I've been writing a kernel driver to run the IBS Ops facility. It runs on only one core at a time, and it has interrupts masked. It uses a timer to periodically check the Control MSR (c001_1033) to see if it has taken a sample, then it turns off the sample bit and the enable bit.
A little later the driver gets sample data from other Ibs Ops MSRs, and then sets the enable bit in the Control MSR.
After doing this for awhile, the computer freezes, just like was described in the above thread. The Event Viewer shows the same Kernel-Power error (event 41, task 63), as other people have encountered.
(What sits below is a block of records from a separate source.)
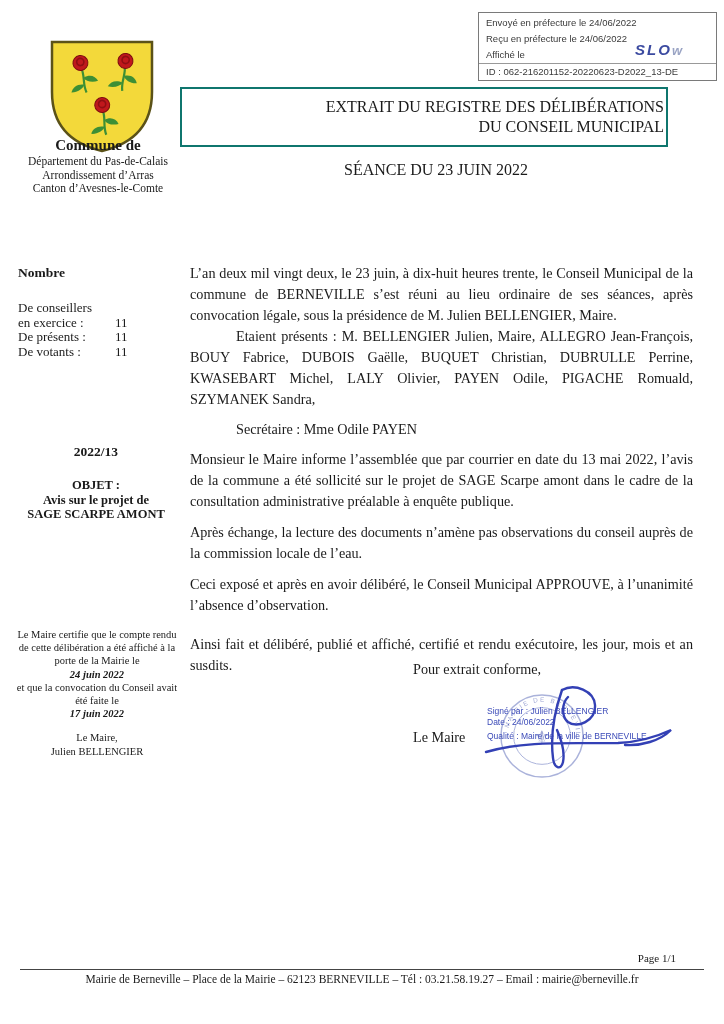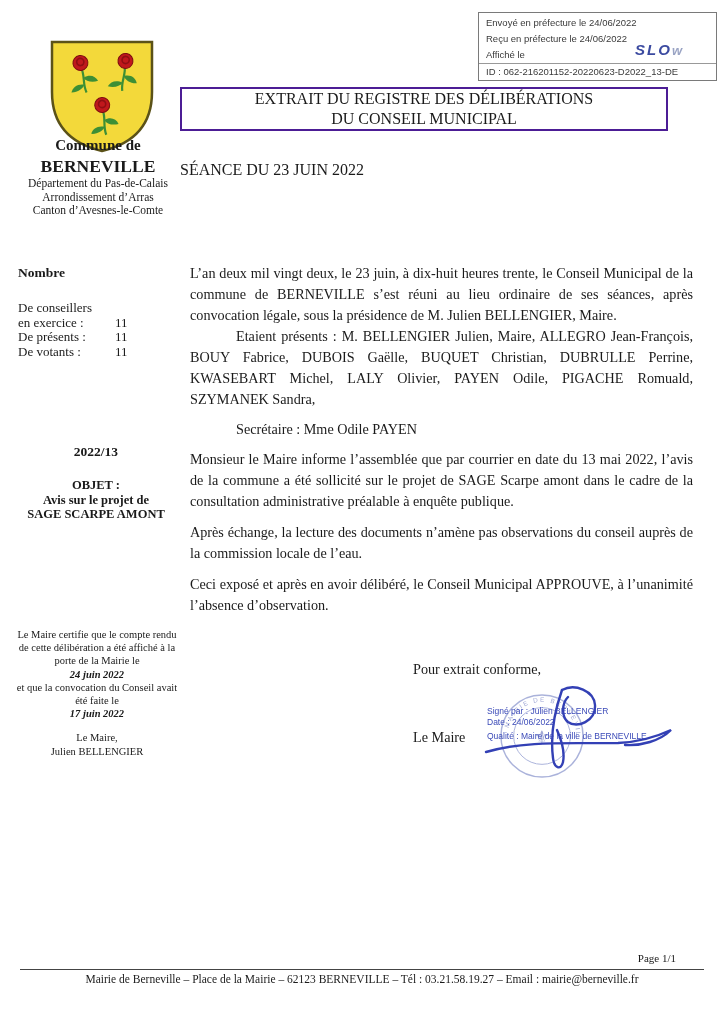--- a/index.html
+++ b/index.html
@@ -41,8 +41,8 @@
   
   .title-box {
     position: absolute; left: 180px; top: 87px; width: 488px;
-    border: 2px solid #4c1d95; box-sizing: border-box;
-    text-align: center; padding: 0 2px; font-size: 16px; line-height: 20px;
+    border: 2px solid #0f766e; box-sizing: border-box;
+    text-align: right; padding: 8px 2px; font-size: 16px; line-height: 20px;
   }
   .seance { position: absolute; left: 180px; top: 161px; width: 488px; font-size: 16px; }
 

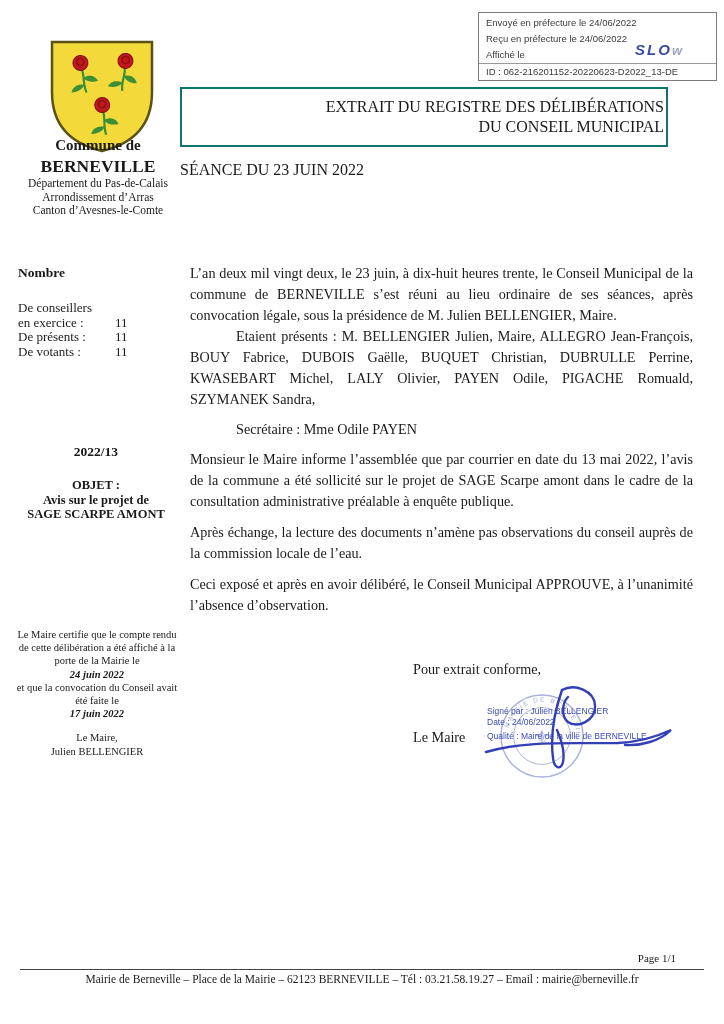--- a/index.html
+++ b/index.html
@@ -125,7 +125,6 @@
 
   <div class="commune-block">
     <div class="commune-line1">Commune de</div>
-    <div class="commune-name">BERNEVILLE</div>
     <div class="commune-sub">Département du Pas-de-Calais</div>
     <div class="commune-sub">Arrondissement d’Arras</div>
     <div class="commune-sub">Canton d’Avesnes-le-Comte</div>

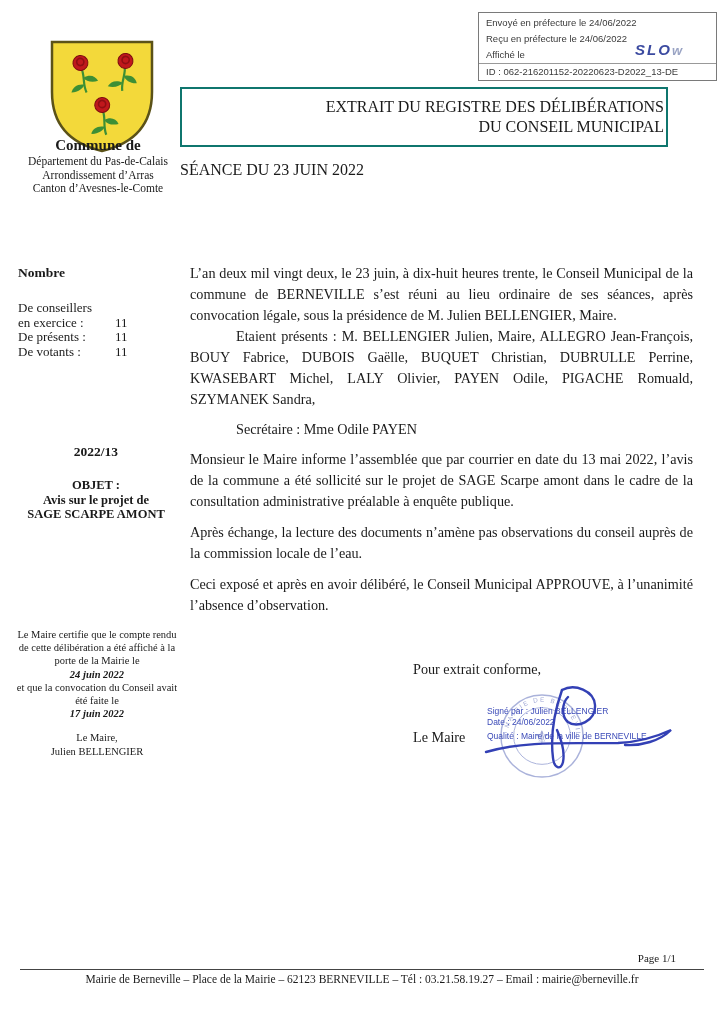--- a/index.html
+++ b/index.html
@@ -44,7 +44,7 @@
     border: 2px solid #0f766e; box-sizing: border-box;
     text-align: right; padding: 8px 2px; font-size: 16px; line-height: 20px;
   }
-  .seance { position: absolute; left: 180px; top: 161px; width: 488px; font-size: 16px; }
+  .seance { position: absolute; left: 192px; top: 161px; width: 488px; text-align: center; font-size: 16px; }
 
   
   .nombre { position: absolute; left: 18px; top: 265px; width: 160px; font-size: 13px; }

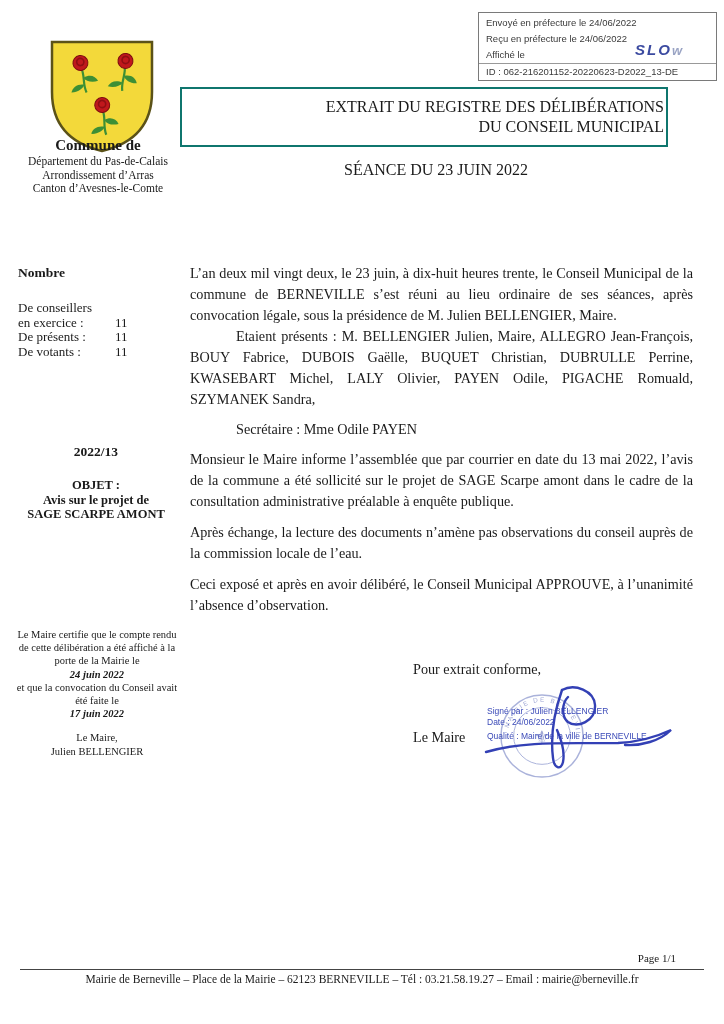--- a/index.html
+++ b/index.html
@@ -170,6 +170,7 @@
     <p class="p-gap">Monsieur le Maire informe l’assemblée que par courrier en date du 13 mai 2022, l’avis de la commune a été sollicité sur le projet de SAGE Scarpe amont dans le cadre de la consultation administrative préalable à enquête publique.</p>
     <p class="p-gap">Après échange, la lecture des documents n’amène pas observations du conseil auprès de la commission locale de l’eau.</p>
     <p class="p-gap-lg">Ceci exposé et après en avoir délibéré, le Conseil Municipal APPROUVE, à l’unanimité l’absence d’observation.</p>
+    <p>Ainsi fait et délibéré, publié et affiché, certifié et rendu exécutoire, les jour, mois et an susdits.</p>
   </div>
 
   <div class="pour-extrait">Pour extrait conforme,</div>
Depending on how often I enable the hardware, I get the freeze more quickly if I do the enabling more often.
Now I have a switch in the driver that omits the write to the MSR that enables counting. When I set this switch, the driver runs happy indefinitely.
This I take to be evidence that then the IBS is counting, it could be overheating the CPU, or getting into some other condition that drains a lot of power, and eventually triggers the shutdown.
Interestingly, most of the earlier reports of freezes involve ASUS PRIME motherboards, but also I saw Gigabyte. There was some talk about a BIOS bug regarding power state transitions. Could it be that different MBs have the same BIOS bug? I suppose if AMD supplied the code, that could happen.
Anyway, I upgraded my BIOS to the January 2018 version from ASUS.
There's also some talk about power plans. I downloaded the Ryzen Balanced plan and selected it. I also selected High Performance and Power Saver plans. I got the freeze with all of them.
Sorry, I posted the above before I was done.
I haven't yet tried slowing down my memory. I doubt that this is related, but I'll try it since other people did.
I've run Ryzen Master while doing the testing. I see the CPU running the driver (and the target program) going up to a higher speed. However, I don't see any increase in temperature at all. It maintains a steady 27 C. If there's a temperature problem, I suppose it would show up in the histogram.
My questions are:
1. What's the problem here? Is the CPU doing an emergency shutdown, is it overheating? Why would IBS make so big a difference? How can I get a power plan that will work to prevent the problem?
2. Would someone with the right diagnostic hardware like to run my driver program? I can provide a user side application and a kernel driver.
3. Would anyone with this problem with an ASUS motherboard, who solved the problem, please report what you changed.
4. I hope to get an AMD hardware and/or BIOS and/or HAL engineer involved in this discussion.